トランプ家関連のステーブルコイン、ペッグ外れ騒動後にライブ準備金トラッカーを公開
概要
ドナルド・トランプ大統領の家族と密接な関係を持つUSD1ステーブルコインの発行元であるWorld Liberty Financial (WLFI) は、月次の監査報告書に代わり、Chainlinkランタイム環境を利用したリアルタイムのオンチェーン準備金証明システムを導入したと発表しました。このアップグレードにより、ユーザーはイーサリアム、Solana、BNB Chainを含む5つのネットワークにわたるステーブルコインの総供給量、準備金の裏付け、およびリアルタイムの担保比率を監視できるようになり、カストディアンであるBitGoが保有する47億ドルの短期米国債および現金同等物が裏付けられていることが確認されます。
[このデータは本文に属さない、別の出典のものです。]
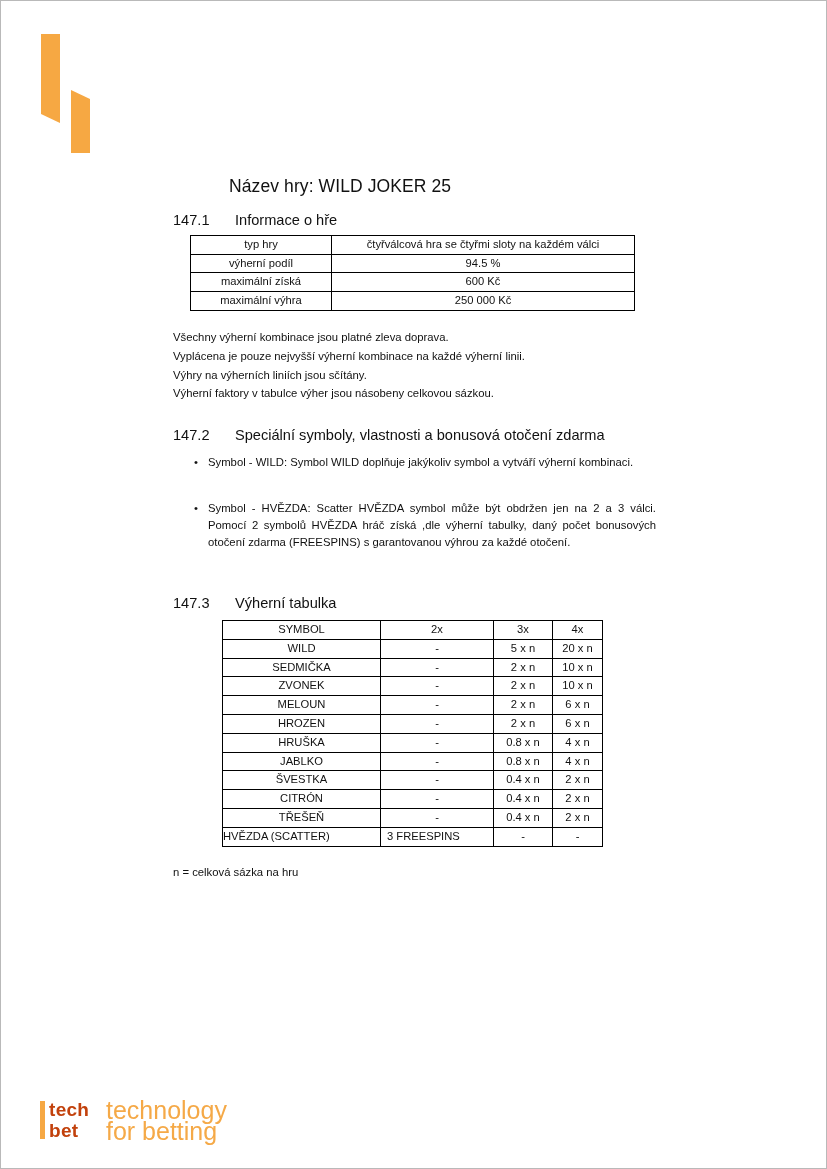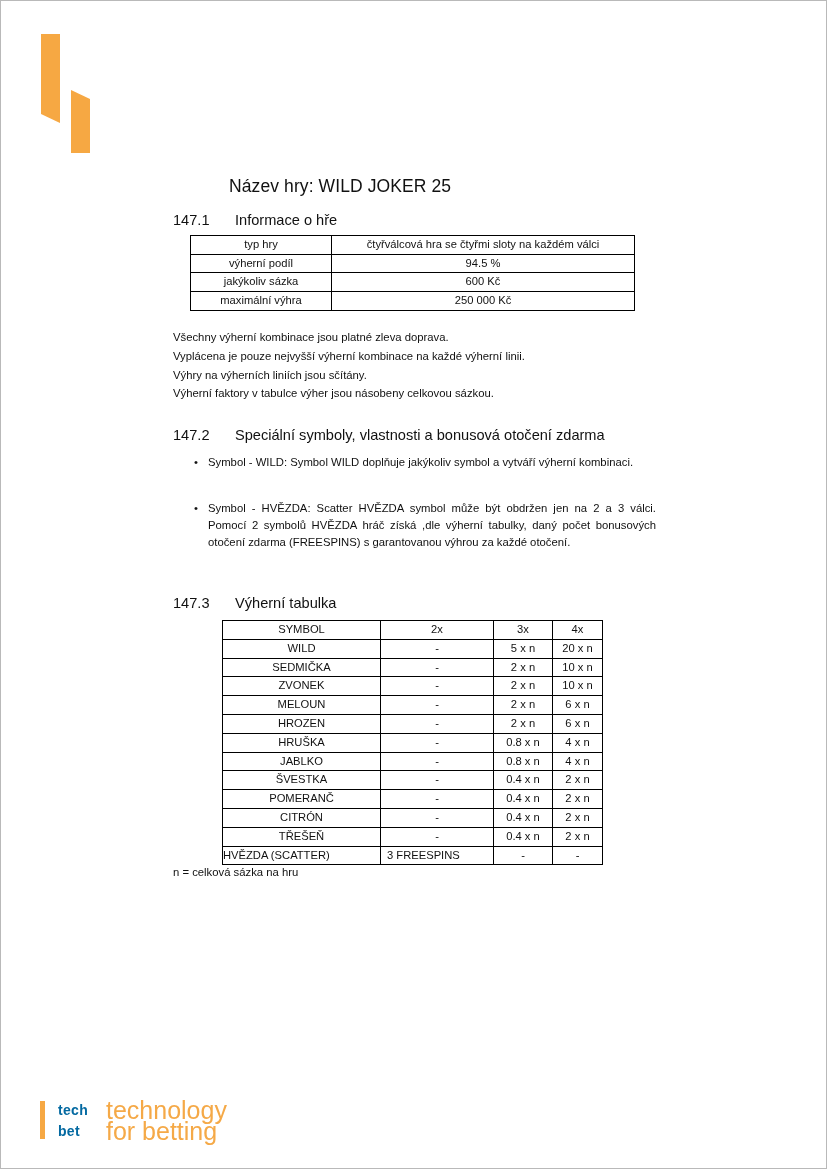--- a/index.html
+++ b/index.html
@@ -35,21 +35,21 @@
     .bullet {
       position: absolute; left: 208px; width: 448px; font-size: 11.3px; line-height: 17px;
       text-align: justify; text-align-last: left;
     }
     .bullet::before {
       content: "•"; position: absolute; left: -14px; top: 0;
     }
     .footer-logo { position: absolute; left: 40px; top: 1099px; height: 46px; width: 200px; }
     .footer-logo .bar { position: absolute; left: 0; top: 2px; width: 6px; height: 38px; }
     .footer-logo .tb {
-      position: absolute; left: 18px; font-size: 14px; font-weight: bold; color: #0369a1;
+      position: absolute; left: 9px; font-size: 19px; font-weight: bold; color: #c2410c;
       letter-spacing: 0.3px; line-height: 20px;
     }
     .footer-logo .tagline {
       position: absolute; left: 66px; font-size: 25px; color: #f5a947; line-height: 20px;
       white-space: nowrap;
     }
   </style>
 </head>
 <body>
 
@@ -70,21 +70,21 @@
   <tbody id="t1body">
       <tr>
         <td class="c1">typ hry</td>
         <td>čtyřválcová hra se čtyřmi sloty na každém válci</td>
       </tr>
       <tr>
         <td class="c1">výherní podíl</td>
         <td>94.5 %</td>
       </tr>
       <tr>
-        <td class="c1">jakýkoliv sázka</td>
+        <td class="c1">maximální získá</td>
         <td>600 Kč</td>
       </tr>
       <tr>
         <td class="c1">maximální výhra</td>
         <td>250 000 Kč</td>
       </tr>
     </tbody>
 </table>
 
 <div class="para" style="top:331px;">Všechny výherní kombinace jsou platné zleva doprava.</div>
@@ -153,26 +153,20 @@
         <td class="x3">0.8 x n</td>
         <td>4 x n</td>
       </tr>
       <tr>
         <td class="s">ŠVESTKA</td>
         <td class="x2">-</td>
         <td class="x3">0.4 x n</td>
         <td>2 x n</td>
       </tr>
       <tr>
-        <td class="s">POMERANČ</td>
-        <td class="x2">-</td>
-        <td class="x3">0.4 x n</td>
-        <td>2 x n</td>
-      </tr>
-      <tr>
         <td class="s">CITRÓN</td>
         <td class="x2">-</td>
         <td class="x3">0.4 x n</td>
         <td>2 x n</td>
       </tr>
       <tr>
         <td class="s">TŘEŠEŇ</td>
         <td class="x2">-</td>
         <td class="x3">0.4 x n</td>
         <td>2 x n</td>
この導入は、USD1が一時的に1ドルのペッグを失い0.994ドルまで下落した直後に発生しました。WLFIチームは、このペッグ外れは複数の共同設立者のアカウントがハッキングされ、インフルエンサーにFUD(恐怖、不確実性、疑念)を広めるよう依頼された「組織的な攻撃」によるものだと主張しました。しかし、幹部アカウントが侵害されたという事実は、特にこのプロジェクトの高い政治的つながりを考慮すると、重大な運用セキュリティの脆弱性を露呈しています。
中核となる償還メカニズムは機能し続け、壊滅的な崩壊は回避されましたが、アナリストは、新しい透明性ダッシュボードが銀行取り付け騒ぎの際の裏付け資産の即時流動性プロファイルを明らかにするには依然として限定的であり、スマートコントラクトの脆弱性からプロトコルを保護するものではないと指摘しています。